A health worker collects a swab sample from a woman to test for the Covid-19 coronavirus at a governement hospital in Hyderabad. (Photo: AFP)
New Delhi: Although COVID-19 cases are showing a downward trend in the big cities, the ICU admissions and deaths are being driven by patients with comorbidities, people who are immunocompromised, and the aged.
The current figures of new COVID-19 cases stand at 2,85,914 with 665 deaths and 2,99,073 recoveries in the last 24 hours. The positivity rate dipped to 15.52 per cent yesterday, however it rose to 16.16 per cent in the last 24 hours.
Speaking to ANI, Dr Suranjit Chatterjee, Senior Consultant, Internal Medicine, Apollo Hospital said, "It is comorbidity which is causing ICU admissions. Even before COVID-19, people with comorbidities, extreme age require ICU admission quite a few times with any of the infections. Rather than Omicron causing ICU admissions, it is the comorbidities, because superimposed infection which happens to be Omicron is causing the ICU admission."

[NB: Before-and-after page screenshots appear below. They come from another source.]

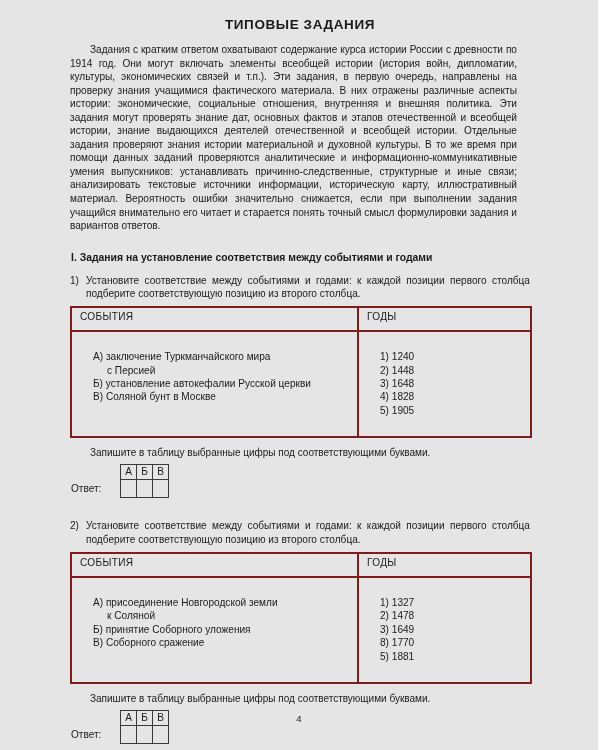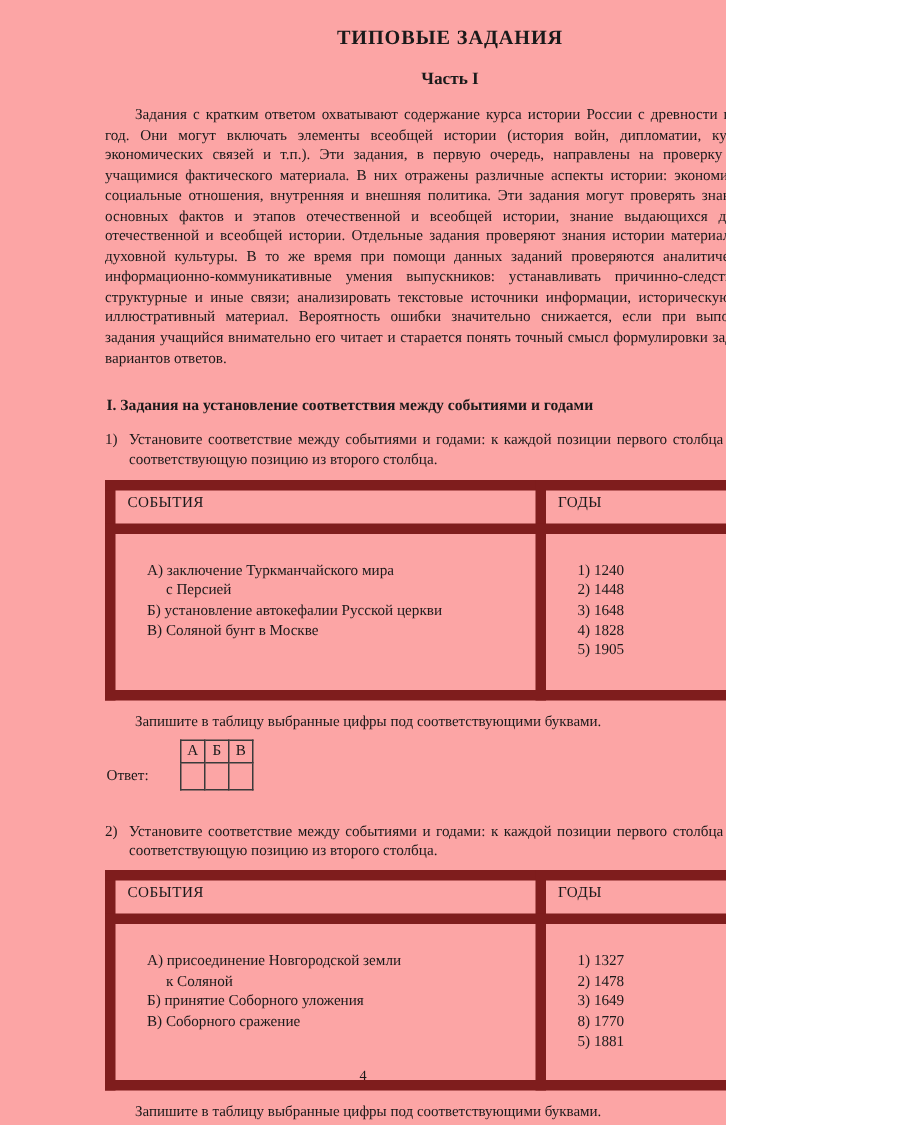--- a/index.html
+++ b/index.html
@@ -2,25 +2,25 @@
 <html lang="ru"><head>
 <meta charset="utf-8">
 <style>
   html, body {
     margin: 0;
     padding: 0;
     background: #ffffff;
   }
   .page {
     position: relative;
-    width: 484px;
+    width: 598px;
     height: 750px;
-    background: #fca5a5;
+    background: #e5e5e5;
     color: #1a1a1a;
-    font-family: Liberation Serif, serif;
+    font-family: Liberation Sans, sans-serif;
     overflow: hidden;
     box-sizing: border-box;
   }
   .content {
     position: absolute;
     left: 70px;
     top: 0;
     width: 460px;
   }
 
@@ -77,21 +77,21 @@
   
   table.match {
     border-collapse: collapse;
     width: 460px;
     margin-top: 6px;
     table-layout: fixed;
     font-size: 10.1px;
   }
   table.match th,
   table.match td {
-    border: 7px solid #7f1d1d;
+    border: 2px solid #7f1d1d;
     text-align: left;
     vertical-align: top;
     font-weight: normal;
     padding: 3px 0 4px 8px;
   }
   table.match th {
     height: 15px;
     letter-spacing: 0.3px;
   }
   table.match col.c-left  { width: 287px; }
@@ -149,21 +149,20 @@
     font-size: 9.5px;
   }
 </style>
 </head>
 <body>
 
 <div class="page">
   <div class="content">
 
     <h1 class="doc-title">ТИПОВЫЕ ЗАДАНИЯ</h1>
-    <h2 class="part-title">Часть I</h2>
 
     <p class="intro">Задания с кратким ответом охватывают содержание курса истории России с древности по 1914 год. Они могут включать элементы всеобщей истории (история войн, дипломатии, культуры, экономических связей и т.п.). Эти задания, в первую очередь, направлены на проверку знания учащимися фактического материала. В них отражены различные аспекты истории: экономические, социальные отношения, внутренняя и внешняя политика. Эти задания могут проверять знание дат, основных фактов и этапов отечественной и всеобщей истории, знание выдающихся деятелей отечественной и всеобщей истории. Отдельные задания проверяют знания истории материальной и духовной культуры. В то же время при помощи данных заданий проверяются аналитические и информационно-коммуникативные умения выпускников: устанавливать причинно-следственные, структурные и иные связи; анализировать текстовые источники информации, историческую карту, иллюстративный материал. Вероятность ошибки значительно снижается, если при выполнении задания учащийся внимательно его читает и старается понять точный смысл формулировки задания и вариантов ответов.</p>
 
     <div class="section-heading">I. Задания на установление соответствия между событиями и годами</div>
 
     <div class="task">
       <div class="task-prompt">
         <span class="task-num">1)</span>
         <span class="task-text">Установите соответствие между событиями и годами: к каждой позиции первого столбца подберите соответствующую позицию из второго столбца.</span>
       </div>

"When numbers are high, deaths actually follow them. Cases have started coming down in metropolitans but people actually die a couple of weeks down the line. They become more serious and come up with more complications and start dying. Thus, the discrepancy occurs that when peak has already been seen and cases are reducing each day (especially in Mumbai and Delhi) the deaths have slightly risen and this what happens epidemiologically," Dr Chatterjee said.
Although Omicron so far has shown milder symptoms with high recovery rate, but, in India with rural India having a larger population, if more people get infected, especially people with comorbidities, the immunocompromised, it might cause a burden on the health infrastructure.
In this perspective the expert observed, "With major population staying in rural India, if more and more people gets infected especially those with comorbidities, immunocompromised -- if they start getting infected in a rural setting or in a smaller city, setting the health infrastructure might come under immense pressure."
The latest variant of concern that was first detected in South Africa is causing a milder disease but it has 70 times more transmissibility and the percentage of positivity remains high.
Although hospitalization has so far been not required as frequently as compared to the second wave, patients with comorbidities require hospital admissions and ICU beds.
Earlier health experts had cautioned that with a large number of people living in rural India, the country is yet to see the peak.